Files
Abstract
Genome-wide association studies (GWAS) have allowed us to successfully identify thousands of common genetic variants underlying a number of diseases, but it has been difficult to understand how mechanism of action because the vast majority of these loci are located in non-coding regions of thegenome. Because it is estimated that only 25% of disease associated genetic variants contribute to disease by affecting steady-state gene expression levels, it will be important to establish a more comprehensive understanding of alternative mechanisms through which genetic variants act to contribute to disease, such as RNA processing and RNA modification. Motivated by this, this dissertation outlines the development of computational methods and assessment of existing tools to profiles various RNA processing and RNA modification events across individuals, cell types, and developmental stages, which can ultimately be applied to large disease-cohort datasets in future studies.
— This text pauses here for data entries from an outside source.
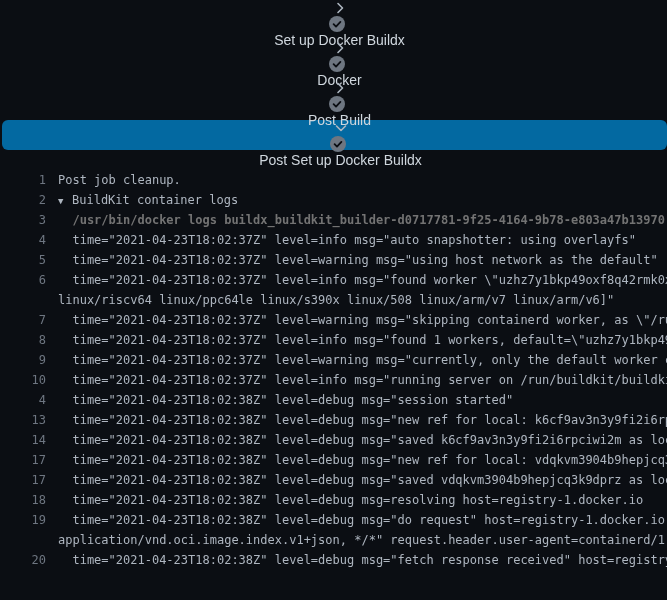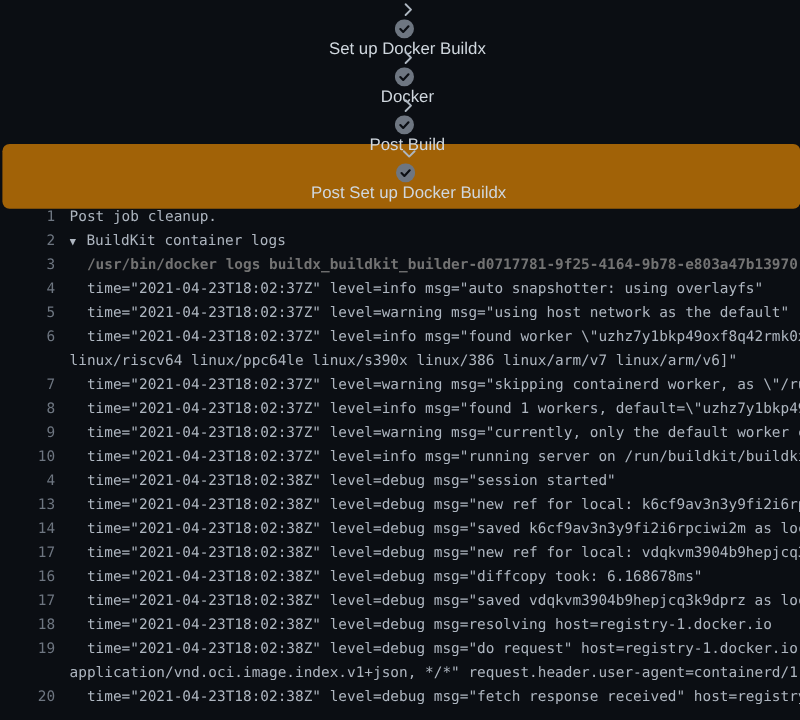"Post Set up Docker Buildx" .step-row.expanded { background: #a16207 -> #0369a1; height: 54px -> 30px }
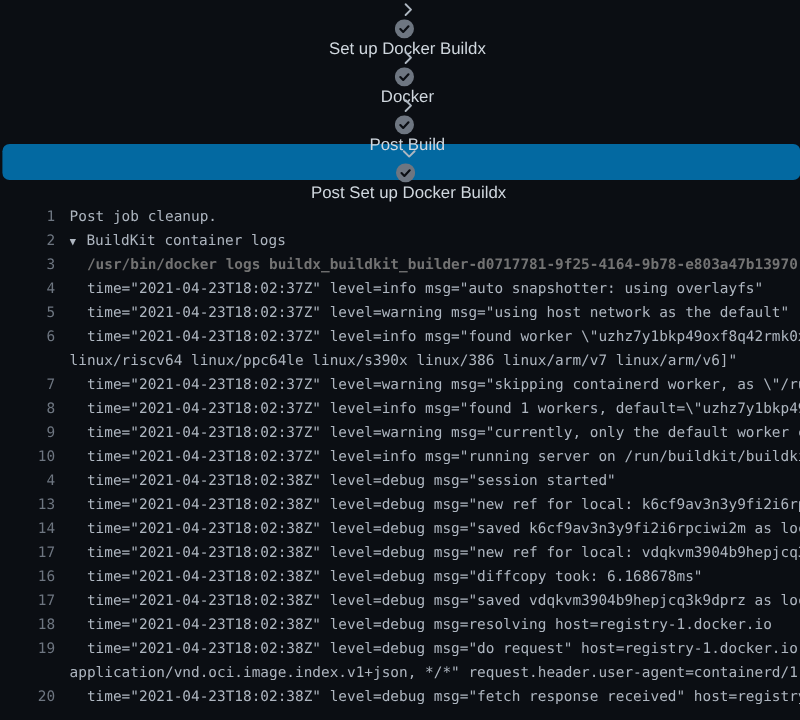"linux/riscv64 linux/ppc64le linux/s390x" div.lt { text: linux/386 -> linux/508 }
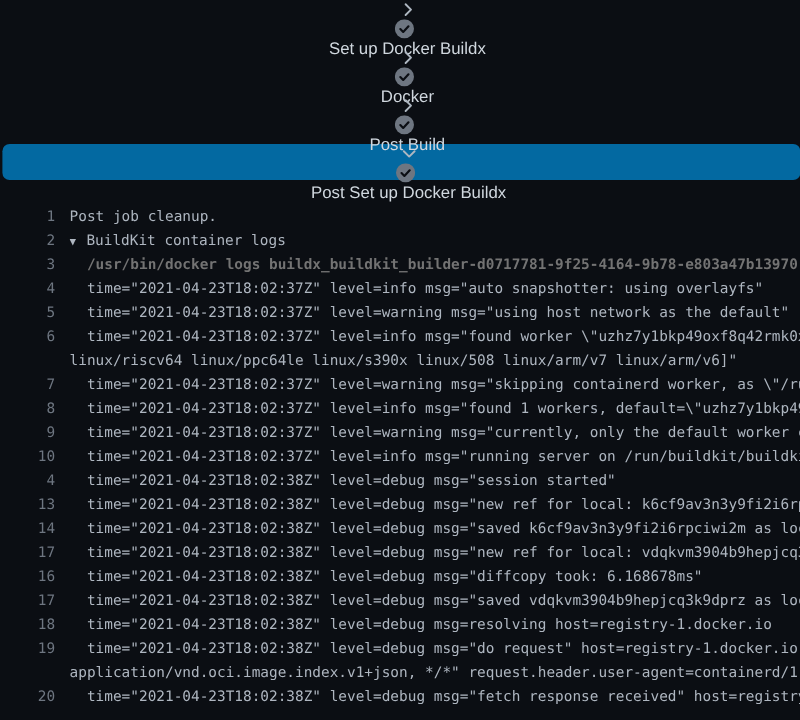"16" div.log-row { html: <div> <a>16</a> <div> time="2021-04-23T18:02:38Z" level=debug msg="diffcopy took: 6.168678ms"</div> </div> -> none }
In the first chapter, we provide primers on quantitative genetics and RNA processing and modifications to put this work in context. In the second chapter, we demonstrate that combining large quantities of RNA-seq data with small quantities of specialized data, including 3'-Seq and single-molecule real-time (SMRT) isoform sequencing (Iso-Seq), allows one to study alternative cleavage and polyadenylation, without compromising affordability or accuracy. We apply this approach to explore inter-individual variation in polyadenylation site choice. In the third chapter, we profile the role of the RNA modification N6-methyladenosine (m6A) in oligodendrocyte lineage progression and its potential impacts in human diseases, such as multiple sclerosis. Finally, in the fourth chapter, we develop a method to examine how genetic variants that increase risk of disease reduce the fidelity of RNA splicing.